Judging from President Bush's foreign policy exploits over the past 3-1/2 years, if he is re-elected, the scholarship 'market' is likely to grow.

W Ketchup is being marketed with great patriotic fervor, but one wonders if the people behind W Ketchup knew when they launched their product that one of Heinz' major institutional customers is none other than the U.S. military. 
 
The headline on the website of W Ketchup reads: "You don't support Democrats.  Why should your ketchup?"  But Teresa Heinz and her husband John Kerry are hardly the only beneficiaries of Heinz' ability to sell its products.  Consider the 37,000+ working Americans -- many of them living in western Pennsylvania -- who are employed by Heinz.  Last time I checked, Pennsylvania was considered one of those presidential swing states.
 
Of course, conservatives have never spent much time worrying about the future of manufacturing-sector jobs.



posted by Frederick Maryland at 10:30 AM




Earth to MSNBC: It's Edwards 
 
Rupert Murdoch's New York Post embarrassed itself by wrongly predicting John Kerry's choice of running mates, but the cable network MSNBC may have outdone The Post in the "egg on its face" category.
 
This morning, nearly two weeks after Kerry announced his choice of North Carolina Senator John Edwards, MSNBC's website still contains the "Veep Stakes" box below, urging website visitors to offer their ideas about whom Kerry should choose, then "[r]ank your favorites; (and) track their popularity."
 
 




posted by Frederick Maryland at 10:03 AM




Daily Darfur

Amnesty International has released a report entitled "Sudan: Rape as a weapon of war"
The attack took place at 8am on 29 February 2004 when soldiers arrived by car, camels and horses. The Janjawid were inside the houses and the soldiers outside. Some 15 women and girls who had not fled quickly enough were raped in different huts in the village. The Janjawid broke the limbs (arms or legs) of some women and girls to prevent them from escaping. The Janjawid remained in the village for six or seven days. After the rapes, the Janjawid looted the houses.
Rebel groups have walked out of peace talks with Khartoum and riots have been reported in camps where crowds attacked aid workers with rocks and knives after the aid workers, short of supplies, refused requests for food.

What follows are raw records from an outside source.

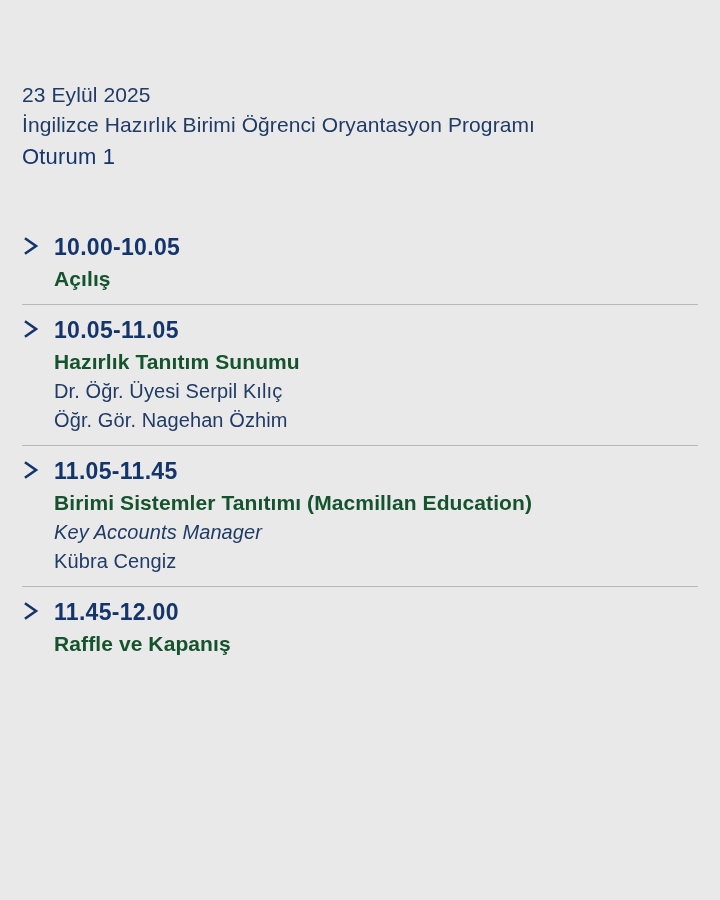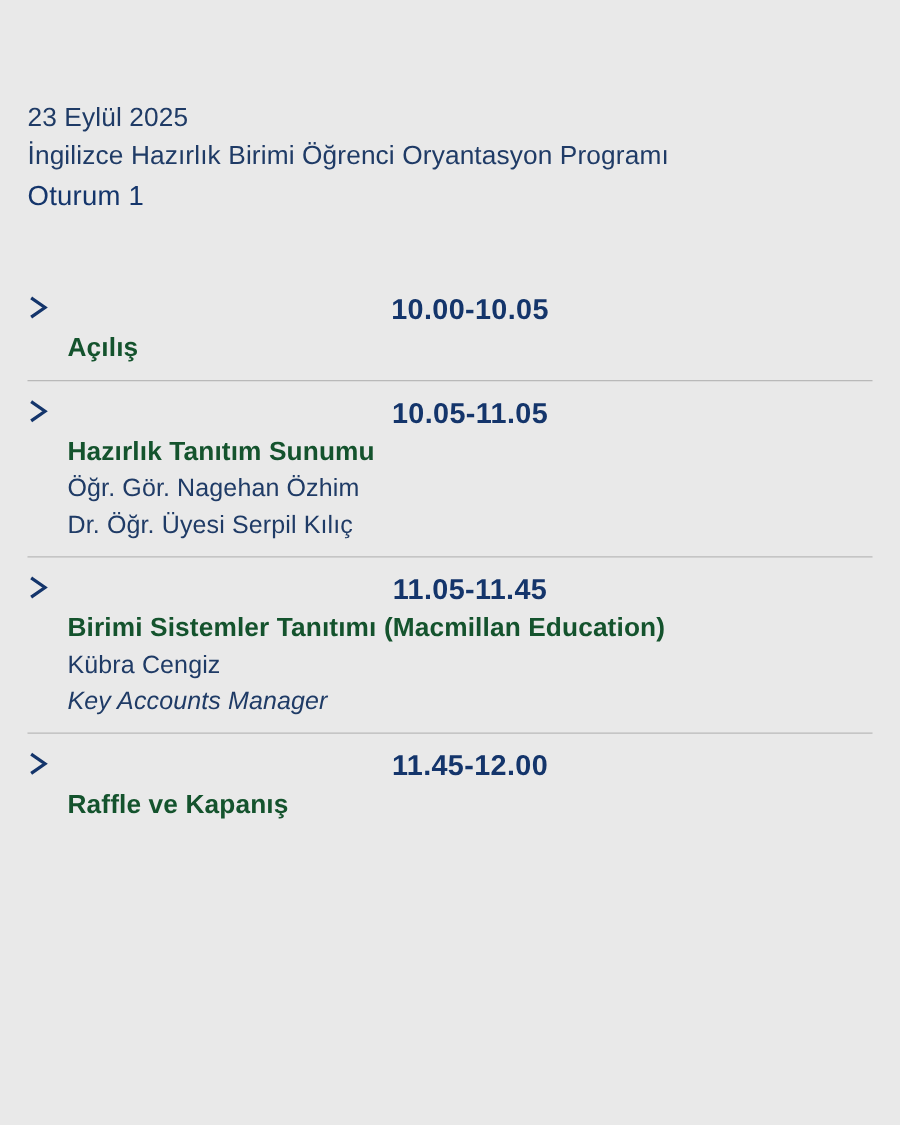--- a/index.html
+++ b/index.html
@@ -75,21 +75,20 @@
   .chev svg {
     display: block;
   }
 
   .time {
     font-size: 23px;
     font-weight: bold;
     line-height: 26px;
     color: #14356b;
     letter-spacing: 0.3px;
-    text-align: center;
   }
   .title {
     font-size: 21px;
     font-weight: bold;
     line-height: 30px;
     color: #14532d;
     letter-spacing: 0.1px;
     margin-top: 4px;
   }
   .person {
@@ -126,34 +125,34 @@
     </div>
 
     <div class="item divided">
       <span class="chev">
         <svg width="22" height="24" viewBox="0 0 22 24" aria-hidden="true">
           <path d="M4 5 L14 12 L4 19" fill="none" stroke="#14356b" stroke-width="2.6" stroke-linecap="square"></path>
         </svg>
       </span>
       <div class="time">10.05-11.05</div>
       <div class="title">Hazırlık Tanıtım Sunumu</div>
+      <div class="person">Dr. Öğr. Üyesi Serpil Kılıç</div>
       <div class="person">Öğr. Gör. Nagehan Özhim</div>
-      <div class="person">Dr. Öğr. Üyesi Serpil Kılıç</div>
     </div>
 
     <div class="item divided">
       <span class="chev">
         <svg width="22" height="24" viewBox="0 0 22 24" aria-hidden="true">
           <path d="M4 5 L14 12 L4 19" fill="none" stroke="#14356b" stroke-width="2.6" stroke-linecap="square"></path>
         </svg>
       </span>
       <div class="time">11.05-11.45</div>
       <div class="title">Birimi Sistemler Tanıtımı (Macmillan Education)</div>
+      <div class="person italic">Key Accounts Manager</div>
       <div class="person">Kübra Cengiz</div>
-      <div class="person italic">Key Accounts Manager</div>
     </div>
 
     <div class="item divided">
       <span class="chev">
         <svg width="22" height="24" viewBox="0 0 22 24" aria-hidden="true">
           <path d="M4 5 L14 12 L4 19" fill="none" stroke="#14356b" stroke-width="2.6" stroke-linecap="square"></path>
         </svg>
       </span>
       <div class="time">11.45-12.00</div>
       <div class="title">Raffle ve Kapanış</div>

Colin Powell says a team of experts currently deployed in Darfur and Chad will report this week on whether the situation meets the legal definition of genocide.

The U.N. says acute malnutrition levels have reached crisis proportions in Darfur, especially among children under age five. It is estimated that nearly 40% of refugee children are malnourished.

The World Health Organization estimates that 50,000 refugees have died in the past six months of disease in addition to the 30,000 who have been killed by the Janjaweed.

The New York Times Magazine ran an essay on humanitarian intervention and Darfur
But how seriously would we take those values when our interests were not implicated? After all, if humanitarian intervention must involve vital interests, then humanitarianism itself is irrelevant. One of the consequences of 9/11 may be that vital interests have come to feel so pressing that humanitarianism has become an unaffordable luxury. Judging by the near global silence over Darfur, this impulse toward self-protection may extend far beyond our own borders. Or perhaps the Bush administration's effort to repackage the immensely unpopular war in Iraq as a Wilsonian crusade to free a subject people has discredited the very principle of humanitarian intervention.
Sudan's envoy to the UN is exploiting the rift created by the war in Iraq to prevent the UN from imposing sanctions or sending troops.